Unlike the writers mentioned above, Lévi-Strauss is not a man of letters. Most of his writings are scholarly, and he has always been associated with the academic world. At present, since 1960, he holds a very grand academic post, the newly created chair of social anthropology at the Collège de France, and heads a large and richly endowed research institute. But his academic eminence and ability to dispense patronage are scarcely adequate measures of the formidable position he occupies in French intellectual life today. In France, where there is more awareness of the adventure, the risk involved in intelligence, a man can be both a specialist and the subject of general and intelligent interest and controversy. Hardly a month passes in France without a major article in some serious literary journal, or an important public lecture, extolling or attacking the ideas and influence of Lévi-Strauss. Apart from the tireless Sartre and the virtually silent Malraux, he is the most interesting intellectual “figure” in France today.

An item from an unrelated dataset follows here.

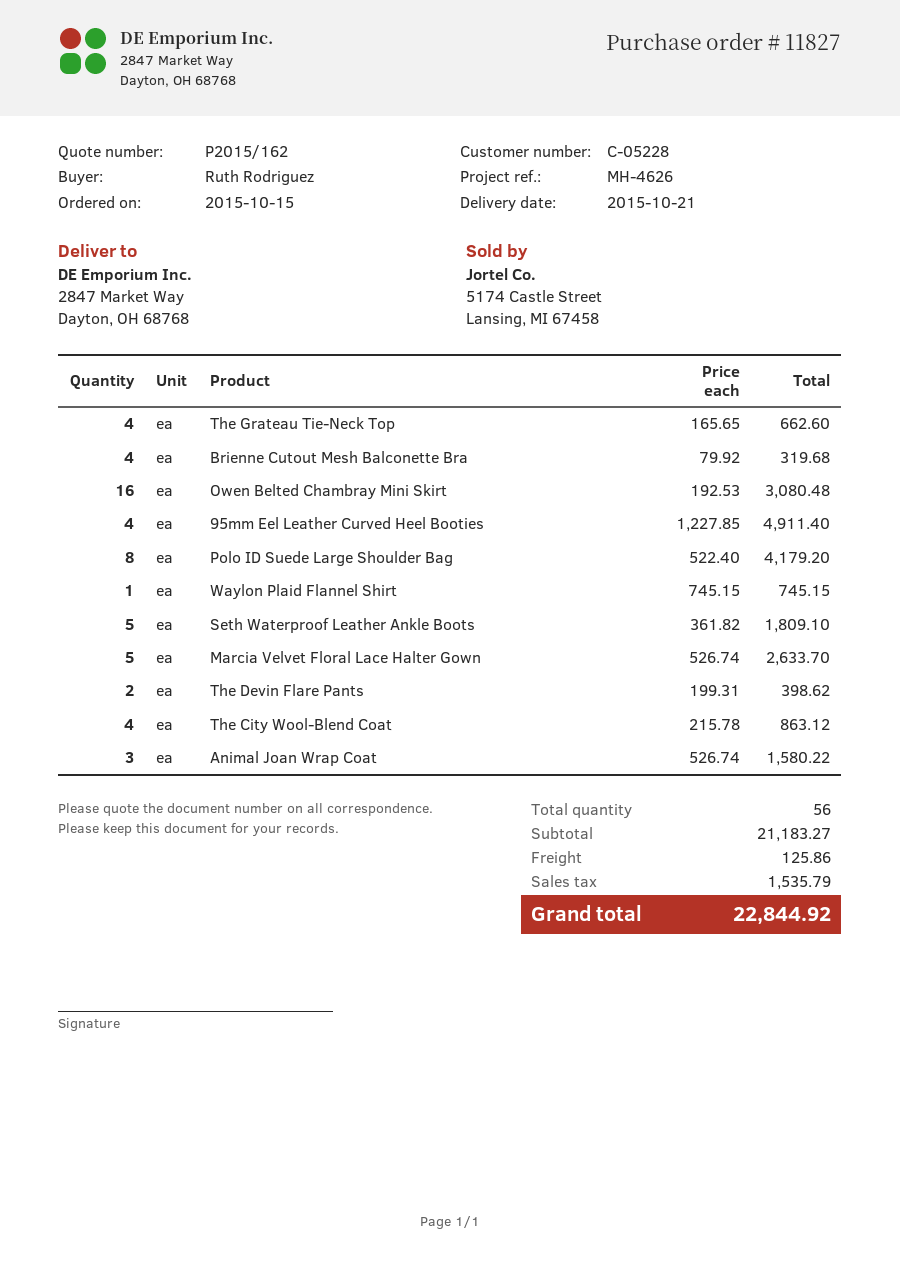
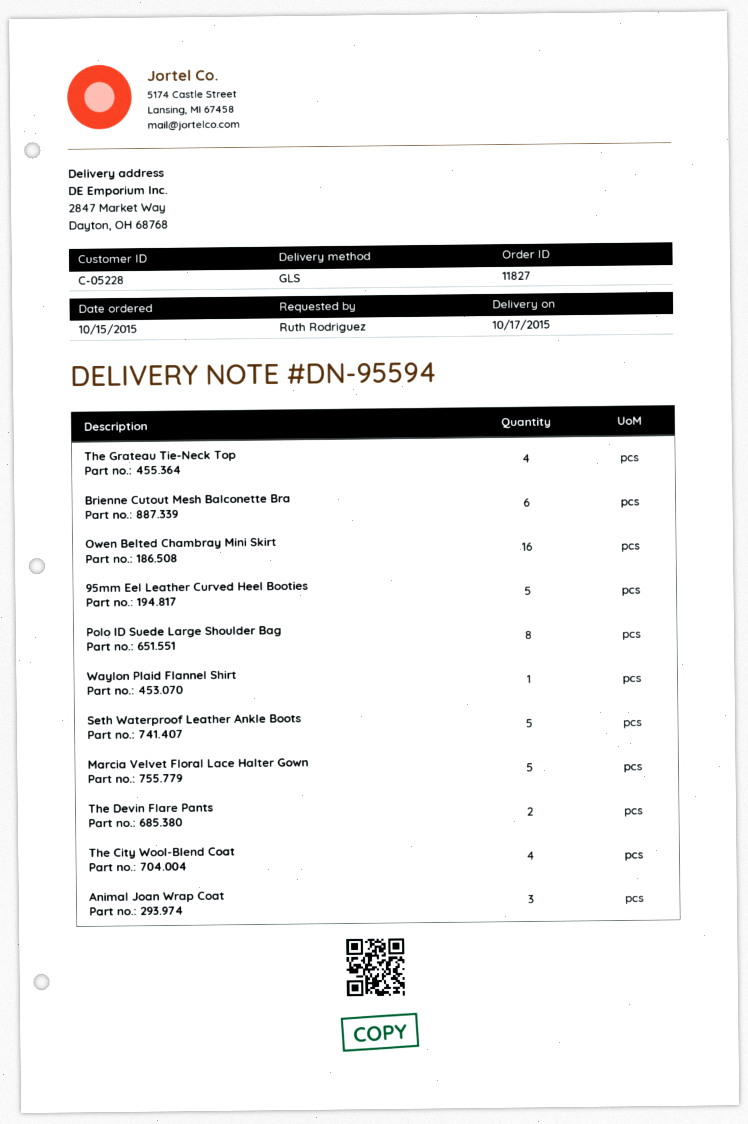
delivery date: 2015-10-21 -> 2015-10-17
Brienne Cutout Mesh Balconette Bra: 4 -> 6
95mm Eel Leather Curved Heel Booties: 4 -> 5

So far, Lévi-Strauss is hardly known in this country. A collection of previously scattered essays on the methods and concepts of anthropology, brought out in 1958 and entitled Anthropologie Structurale, and his Le Totémisme Aujourd’hui (1962) have been translated in the last year. Still to appear are another collection of essays, more philosophical in character, entitled La Pensée Sauvage (1962); a book published by UNESCO in 1952 called Race et Histoire; and the brilliant work on the kinship systems of primitives, Les Structures Élémentaires de la Parenté (1949).7 Some of these writings presuppose more familiarity with anthropological literature and with the concepts of linguistics, sociology, and psychology than the ordinary cultivated reader has. But it would be a great pity if Lévi-Strauss’ work, when it is all translated, were to find no more than a specialist audience in this country. For Lévi-Strauss has assembled, from the vantage point of anthropology, one of the few interesting and possible intellectual positions—in the most general sense of that phrase. And one of his books is a masterpiece. I mean the incomparable Tristes Tropiques, a book that became a bestseller when published in France in 1955, but when translated into English and brought out here in 1961 was shamefully ignored. Tristes Tropiques is one of the great books of our century. It is rigorous, subtle, and bold in thought. It is beautifully written. And, like all great books, it bears an absolutely personal stamp; it speaks with a human voice.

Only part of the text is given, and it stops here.